Greenpeace attacca governi e multinazionali: “Spacciano la creazione di piantagioni per riforestazione”

L’associazione ambientalista punta il dito contro la pratica della compensazione delle emissioni attuata da molte aziende, inclusi i giganti del petrolio e del gas, che così dicono di essere carbon neutral: “Piantare monocolture ad uso commerciale è una falsa soluzione alla crisi climatica”.
Federico Turrisi 23 marzo 2020

Che l'uomo sia una presenza ingombrante su questo pianeta, ormai ti è chiaro. Il genere umano ha generato l'emergenza climatica e il genere umano adesso è chiamato a risolverla. Quante volte avrai sentito frasi come "dobbiamo ridurre le emissioni di gas serra" oppure "dobbiamo difendere le nostre foreste perché sono l'alleato migliore contro il cambiamento climatico"? Giustissimo. Ma quanti lo fanno veramente? E quanti invece fanno i "furbetti"?

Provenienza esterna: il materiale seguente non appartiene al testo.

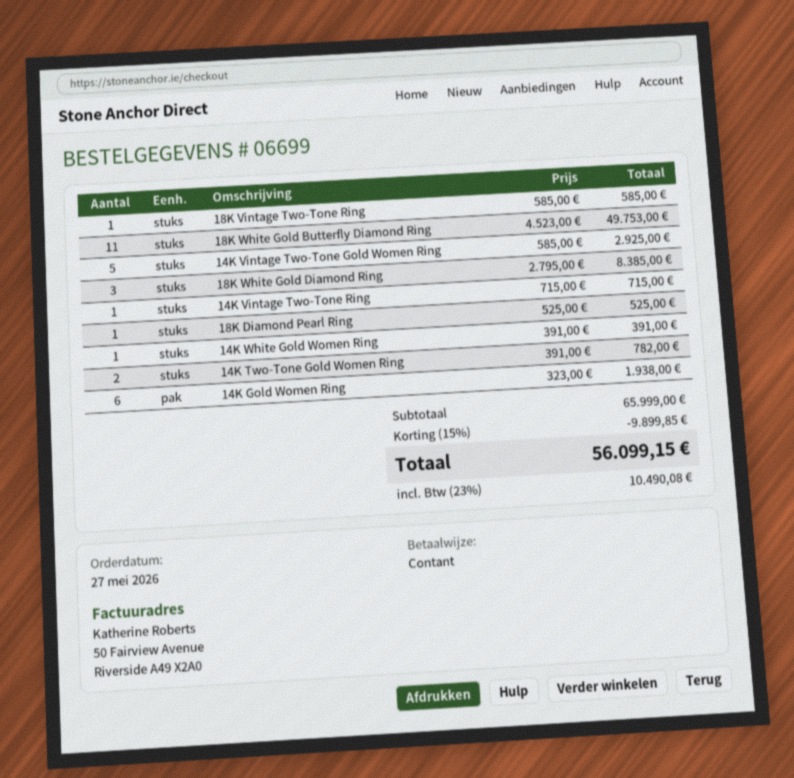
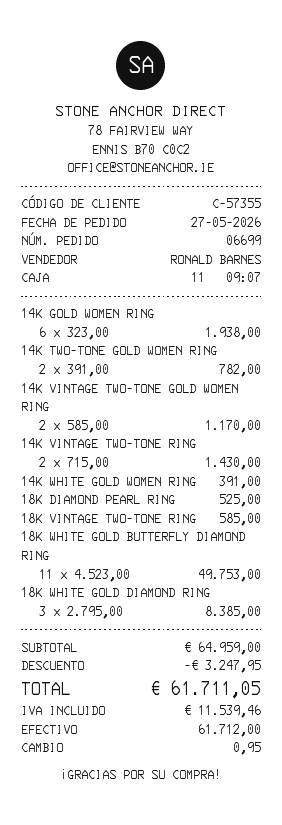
14K Vintage Two-Tone Gold Women Ring: 5 x 585.00 = 2925.00 -> 2 x 585.00 = 1170.00
14K Vintage Two-Tone Ring: 1 x 715.00 = 715.00 -> 2 x 715.00 = 1430.00
subtotal: 65999.00 -> 64959.00
discount: 9899.85 -> 3247.95
tax: 10490.08 -> 11539.46
total: 56099.15 -> 61711.05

In occasione della Giornata internazionale delle foreste, che è stata lo scorso 21 marzo, Greenpeace ha pubblicato il rapporto "Planting tree farms no panacea for climate crisis", in cui si denuncia la tendenza di governi nazionali e grandi aziende a camuffare per progetti di riforestazione la creazione di piantagioni ad uso commerciale (per esempio piantando alberi destinati alla produzione di legno, gomma o simili), così da sentirsi quasi giustificati a proseguire nell'utilizzo dei combustibili fossili.

Sotto accusa c'è il meccanismo della compensazione, di cui per esempio fanno ampio ricorso alcune compagnie aeree per compensare appunto le emissioni di CO2 dei voli e passare per "carbon neutral". Il punto è che il problema va risolto a monte, ossia riducendo, o meglio ancora evitando, le emissioni di gas climalteranti. La cosa che forse fa più indignare, però, è che di questo strumento si servono anche le multinazionali del fossile.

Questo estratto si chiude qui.